La miscela D viene quindi iniettata a pressione a 10 PSI per un minuto. Utilizzando uno spritz pico, di solito forniamo da due a quattro iniezioni della miscela di colorante di calcio AM separata nello spazio da circa 200 a 300 micron. Questo approccio di caricamento di massa di iniezioni leggermente sovrapposte garantisce che un'area di 600 x 600 micron sia adeguatamente colorata per l'imaging del calcio.

L'imaging inizia un'ora dopo l'iniezione della miscela di colorante am per consentire al colorante di diffondersi e di essere assorbito dai neuroni. In vivo l'imaging a due fotoni viene eseguito con un microscopio a due fotoni su misura utilizzando un laser a zaffiro a tamaleonte sintonizzato da 800 a 880 nanometri e la tecnologia Cambridge. Le immagini degli specchi del galvanometro vengono acquisite utilizzando il software di scansione delle immagini sviluppato da Carl's Vida's.

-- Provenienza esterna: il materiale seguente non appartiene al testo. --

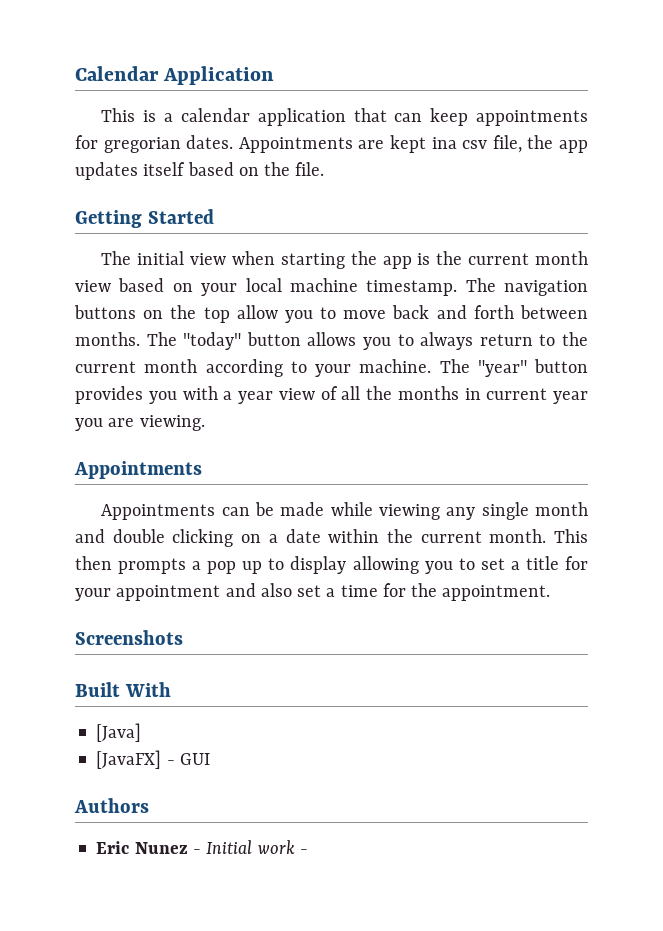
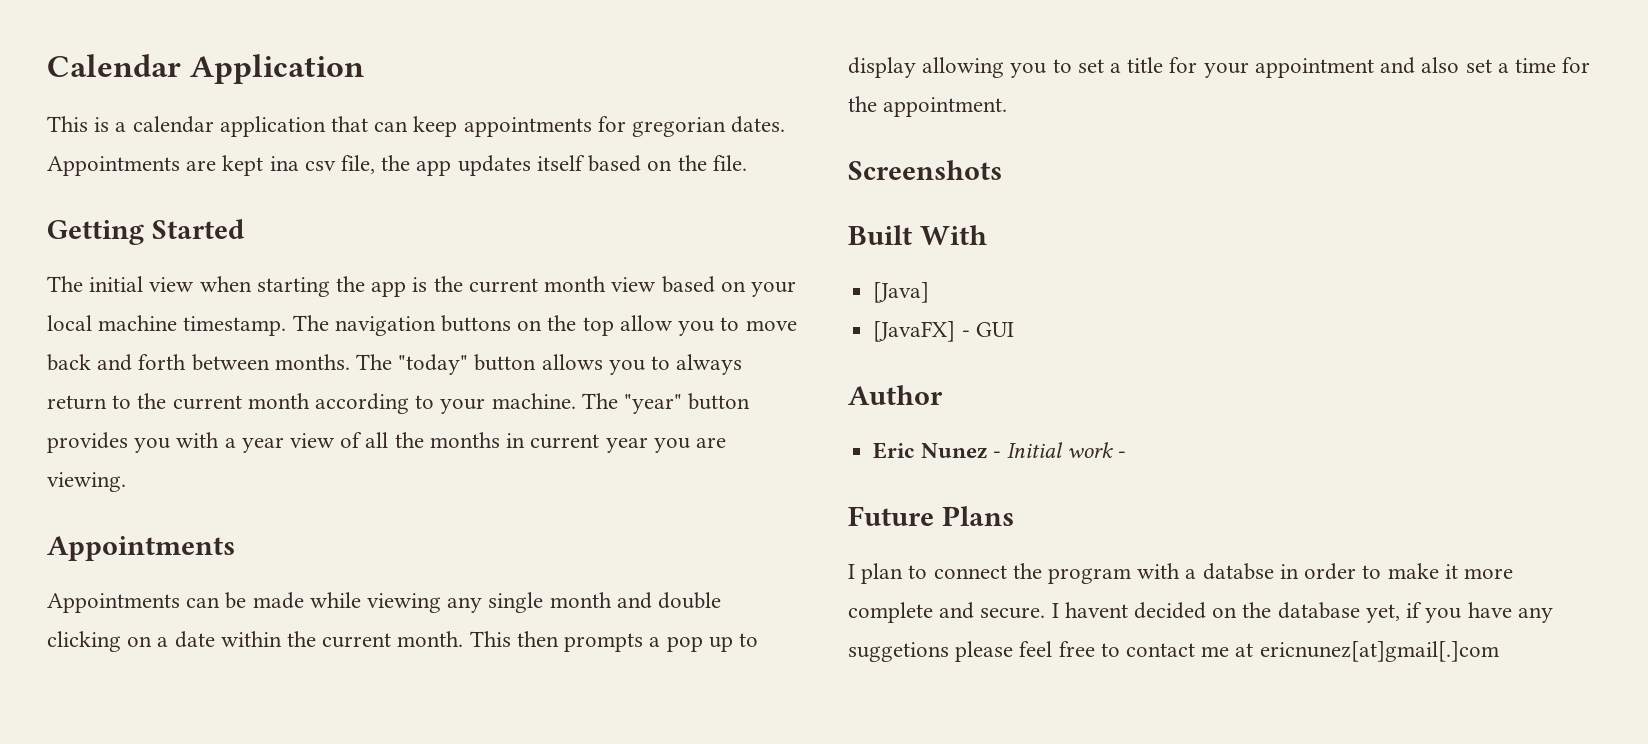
[74,798,149,813] Authors -> [848,385,943,405] Author
(308, 851) none -> [848,506,1014,526] [848,563,1513,584] [848,602,1553,623] [848,641,1499,662] // Future Plans // I plan to connect the program with a databse in order to make it more complete and secure. I havent decided on the database yet, if you have any suggetions please feel free to contact me at ericnunez[at]gmail[.]com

La potenza del laser da laboratorio è in genere ben al di sotto di 70 milliwatt al campione. Le immagini a campo intero vengono acquisite utilizzando un obiettivo Olympus 20 x 0,95 NA da 1,95 a 15,63 fotogrammi al secondo, cinque da 12 x 2 56 pixel a 2 56 x 64 pixel. Le scansioni lineari vengono acquisite a 500 hertz durante l'imaging.

Gli animali sono tenuti sotto la luce di fluoro, anestesia da 0,6 a 0,9% e sono anche tenuti a 37 gradi Celsius utilizzando un apparecchio di Harvard. Dispositivo di controllo della temperatura, si presta attenzione a mantenere la frequenza respiratoria degli animali il più vicino possibile a 100 respiri al minuto. Questo livello di utilizzo dell'anestesia è il livello più basso che immobilizza l'animale, ma consente comunque di registrare l'attività spontanea.

Quindi ora diamo un'occhiata a un tipico esperimento di imaging del calcio. Ci sono due tre neuroni Di corteccia barile somatosensoriale di un topo postnatale a otto 10. Sono stati colorati con l'organo verde BTA am e ripresi con un obiettivo NA 20 x 0,95.

Le immagini sono state scattate ogni 0,512 secondi. Questo filmato di tre minuti mostra la coattivazione di grandi proporzioni di questi neuroni di colorazione che si verifica una o due volte al minuto. Ti abbiamo appena mostrato come eseguire l'imaging del calcio in vivo dell'attività di rete nel secondo strato tre della corteccia cerebrale.

Il vantaggio di questo metodo rispetto alle registrazioni elettrofisiologiche è che è meno invasivo e consente la registrazione dell'attività in reti neuronali dense. Quando si esegue questa procedura. È importante ricordare di prestare la massima attenzione quando si esegue la craniotomia per non danneggiare la dura.

Anche una piccola quantità di sanguinamento subdurale oscurerà notevolmente l'imaging. Quindi questo è tutto. Grazie per aver guardato e buona fortuna con i tuoi esperimenti.